═════ Extracted entries ═════

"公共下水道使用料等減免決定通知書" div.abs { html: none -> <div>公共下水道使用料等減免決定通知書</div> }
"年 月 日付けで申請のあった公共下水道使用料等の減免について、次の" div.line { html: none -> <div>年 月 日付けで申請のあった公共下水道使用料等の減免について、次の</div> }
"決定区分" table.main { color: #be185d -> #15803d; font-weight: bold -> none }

═════
═════ Extracted entries ═════

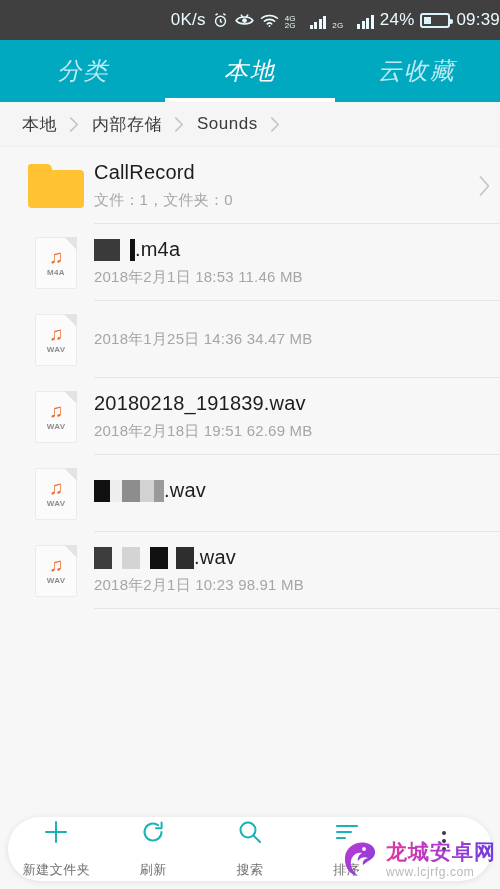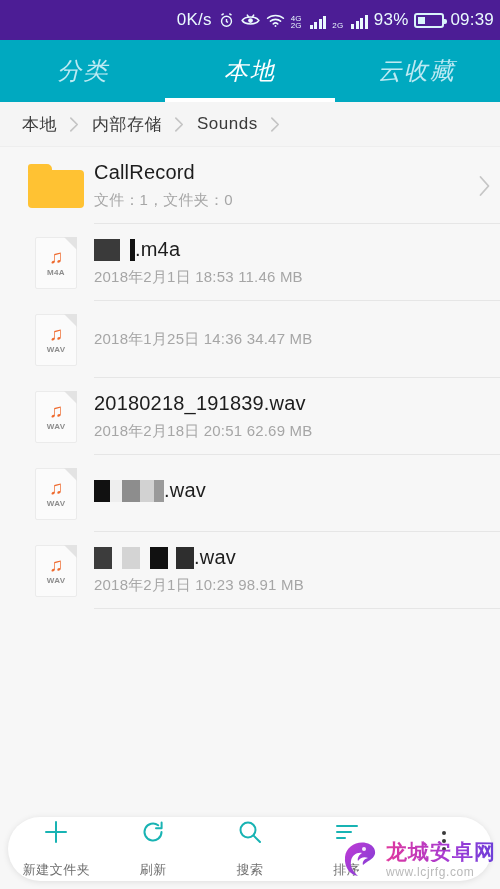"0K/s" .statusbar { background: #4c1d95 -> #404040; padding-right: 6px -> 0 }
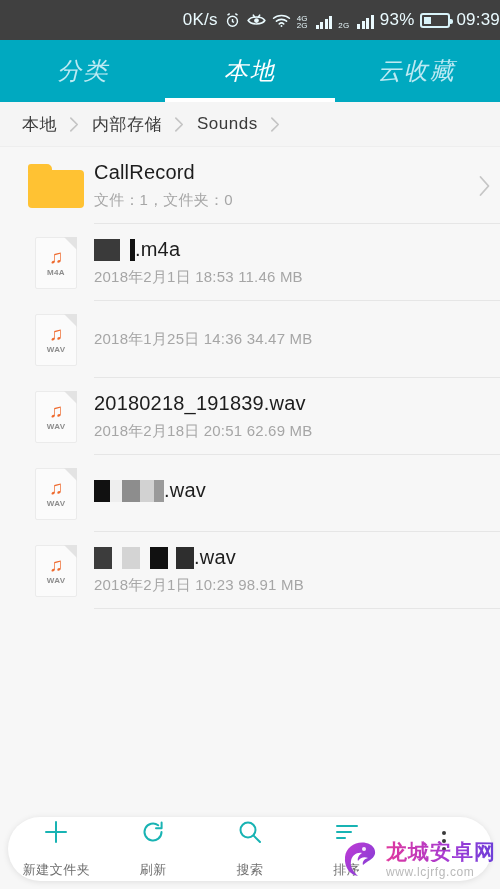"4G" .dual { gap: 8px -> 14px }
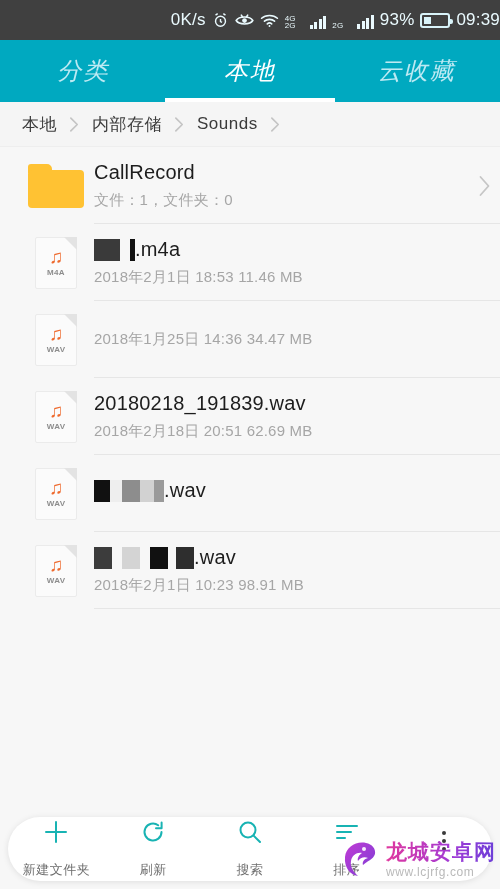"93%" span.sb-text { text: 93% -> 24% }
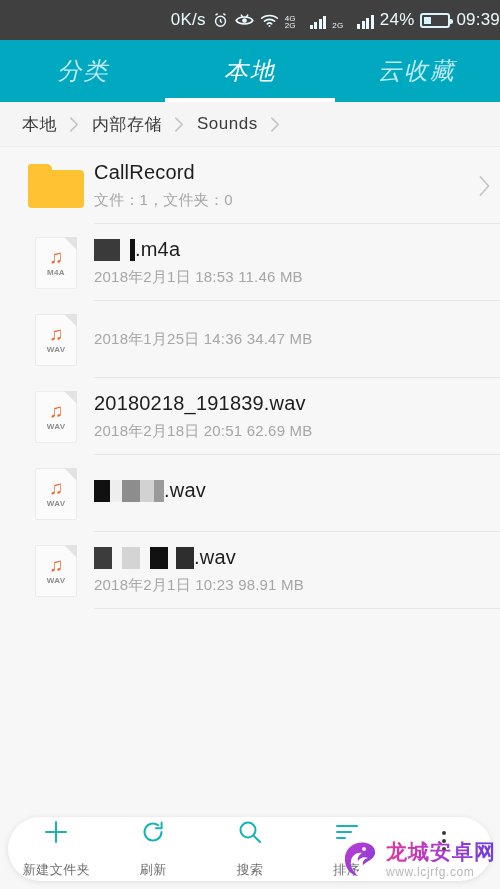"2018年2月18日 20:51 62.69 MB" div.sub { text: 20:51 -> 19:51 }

═════

▸ **Your task**
Copy the lines that hold the word "none". Take them from the records above.

▸ **Output**
"公共下水道使用料等減免決定通知書" div.abs { html: none -> <div>公共下水道使用料等減免決定通知書</div> }
"年 月 日付けで申請のあった公共下水道使用料等の減免について、次の" div.line { html: none -> <div>年 月 日付けで申請のあった公共下水道使用料等の減免について、次の</div> }
"決定区分" table.main { color: #be185d -> #15803d; font-weight: bold -> none }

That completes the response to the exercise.